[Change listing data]
****

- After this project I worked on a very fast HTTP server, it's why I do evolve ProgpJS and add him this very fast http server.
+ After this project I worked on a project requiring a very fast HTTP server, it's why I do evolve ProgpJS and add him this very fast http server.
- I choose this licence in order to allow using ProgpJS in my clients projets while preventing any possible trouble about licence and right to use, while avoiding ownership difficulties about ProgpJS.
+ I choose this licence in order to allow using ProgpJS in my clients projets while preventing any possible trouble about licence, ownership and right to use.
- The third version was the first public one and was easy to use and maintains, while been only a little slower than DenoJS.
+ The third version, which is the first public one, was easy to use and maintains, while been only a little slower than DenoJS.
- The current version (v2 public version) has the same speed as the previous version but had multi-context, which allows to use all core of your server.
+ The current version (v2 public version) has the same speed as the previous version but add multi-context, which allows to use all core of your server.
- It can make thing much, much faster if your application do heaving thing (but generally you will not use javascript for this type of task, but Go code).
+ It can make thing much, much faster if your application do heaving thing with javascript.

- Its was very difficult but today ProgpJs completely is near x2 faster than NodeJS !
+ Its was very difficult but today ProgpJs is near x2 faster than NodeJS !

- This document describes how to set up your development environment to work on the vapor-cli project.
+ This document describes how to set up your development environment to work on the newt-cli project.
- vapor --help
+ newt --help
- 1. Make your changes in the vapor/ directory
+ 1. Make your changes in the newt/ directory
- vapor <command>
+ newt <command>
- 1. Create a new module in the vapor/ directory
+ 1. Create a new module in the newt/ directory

****

PROBLEM DESCRIPTION
Copy exactly the line containing "- This document" and every line after it, ending with the last line of the records above.

RESPONSE TO THE TASK
- This document describes how to set up your development environment to work on the vapor-cli project.
+ This document describes how to set up your development environment to work on the newt-cli project.
- vapor --help
+ newt --help
- 1. Make your changes in the vapor/ directory
+ 1. Make your changes in the newt/ directory
- vapor <command>
+ newt <command>
- 1. Create a new module in the vapor/ directory
+ 1. Create a new module in the newt/ directory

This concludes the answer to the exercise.